The taboos related to menstruation exist in other religions as well. In Islam, too, a woman is considered impure during her periods. While it does not prevent her from living a normal life with her family, the woman cannot perform certain acts of worship. She should not enter a mosque or touch the writings of the Koran or the names of the Prophets. She is excused from prayers and fasting because she is in a state of impurity. She can compensate for her fasts during Ramadan as ‘qaza’ later. 

The Bible too declares that a menstruating woman is unclean, and so is anything she sits or lies on. Hence, anyone who touches her during the seven days, has sexual intercourse, or even touches her bed, also becomes unclean.

A Zoroastrian woman is barred from entering a Fire Temple as she is in a state of impurity. But so also is a priest who has a bleeding sore or a wound. Hence, this state is not applicable to women alone, but is associated with blood or injury.

The one religion that does not declare a menstruating woman impure is Sikhism. Guru Nanak claims menstruation is a natural cycle for a woman. Impurity is due to bad qualities of an individual and not bodily functions. The religion does not bar a woman from entering a Gurudwara.

I still find it difficult to come to terms with the idea that people who pray to Devi Ma, and seek the blessings of ‘kanjaks’ during Navratri, consider a girl impure once she attains puberty. How can a natural biological cycle that was created by divinity be considered inauspicious? Why should a girl be ostracized and treated like an untouchable when she has her periods? Why should she take medication to alter her cycle because she has to attend a religious function? Why should one impose rest on a woman who feels fit to be able to carry on with her regular chores? If we are to truly celebrate the spirit of International Women’s Day, and salute womanhood, is it not time to change our beliefs about menstruation?  

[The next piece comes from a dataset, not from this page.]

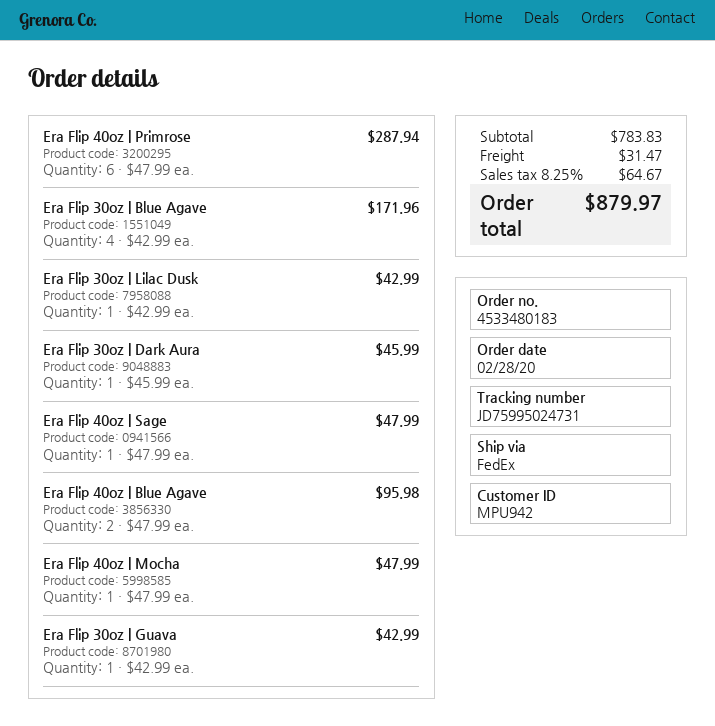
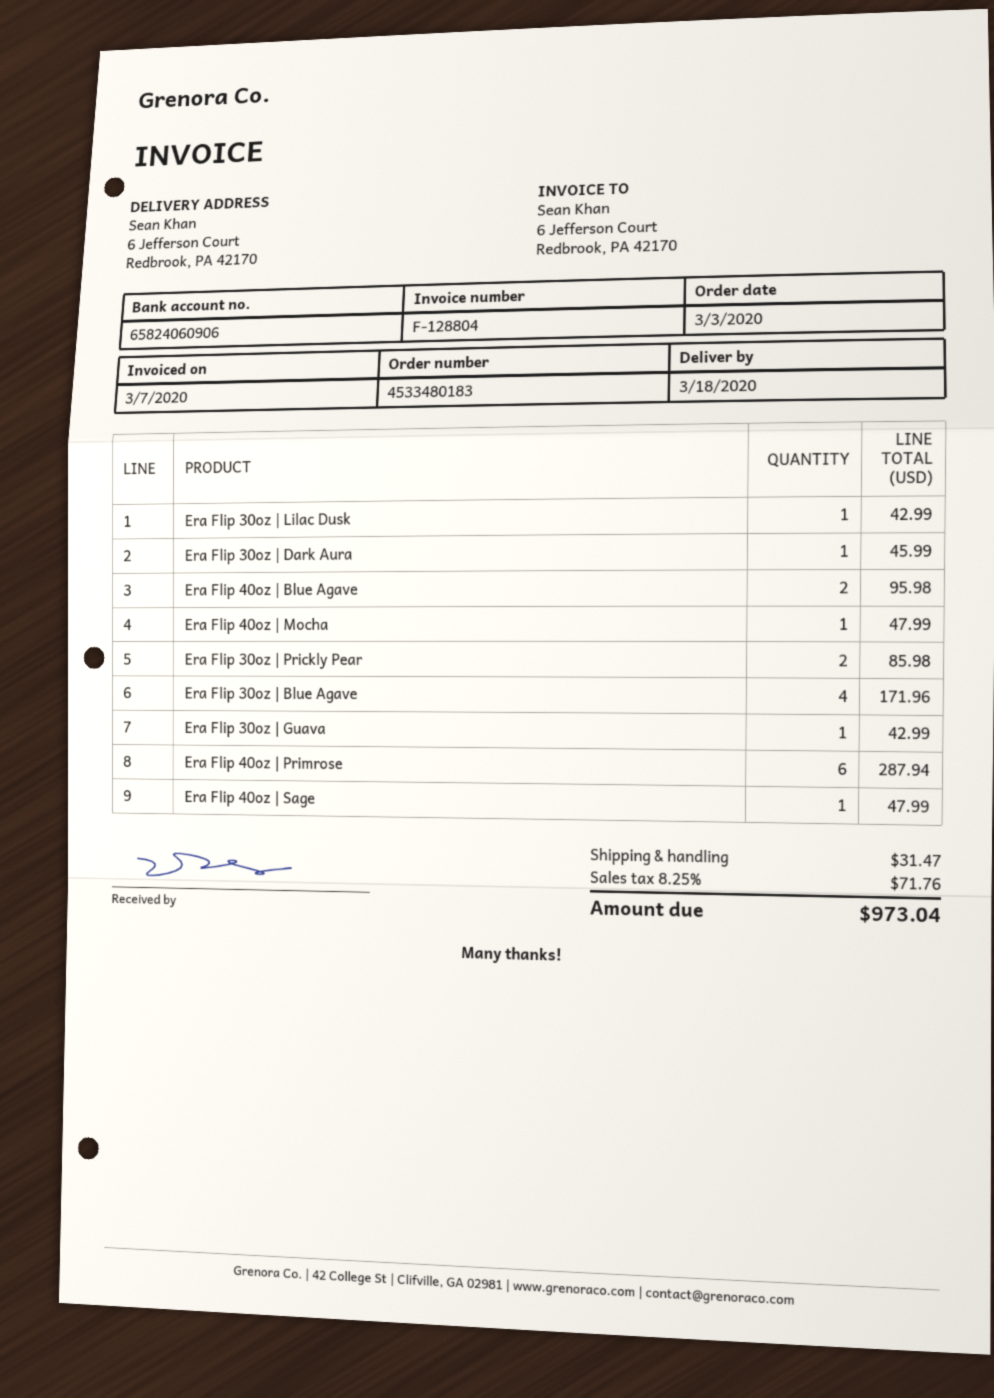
order date: 2020-02-28 -> 2020-03-03
Era Flip 30oz | Prickly Pear: none -> 2 for 85.98
tax: 8.25% = 64.67 -> 8.25% = 71.76
total: 879.97 -> 973.04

The day my daughter came into my life I took a vow – she would never ever be treated differently because she was a girl. Her menstrual cycle would never prevent her from entering any place that she chose to enter. She would never be made to feel ashamed or embarrassed at being a girl, and she would embrace womanhood with joy. She would live life on her own terms!  Let us celebrate 'womanhood' by accepting and acknowledging menstruation as a natural bodily function, and not as a curse or a celebration.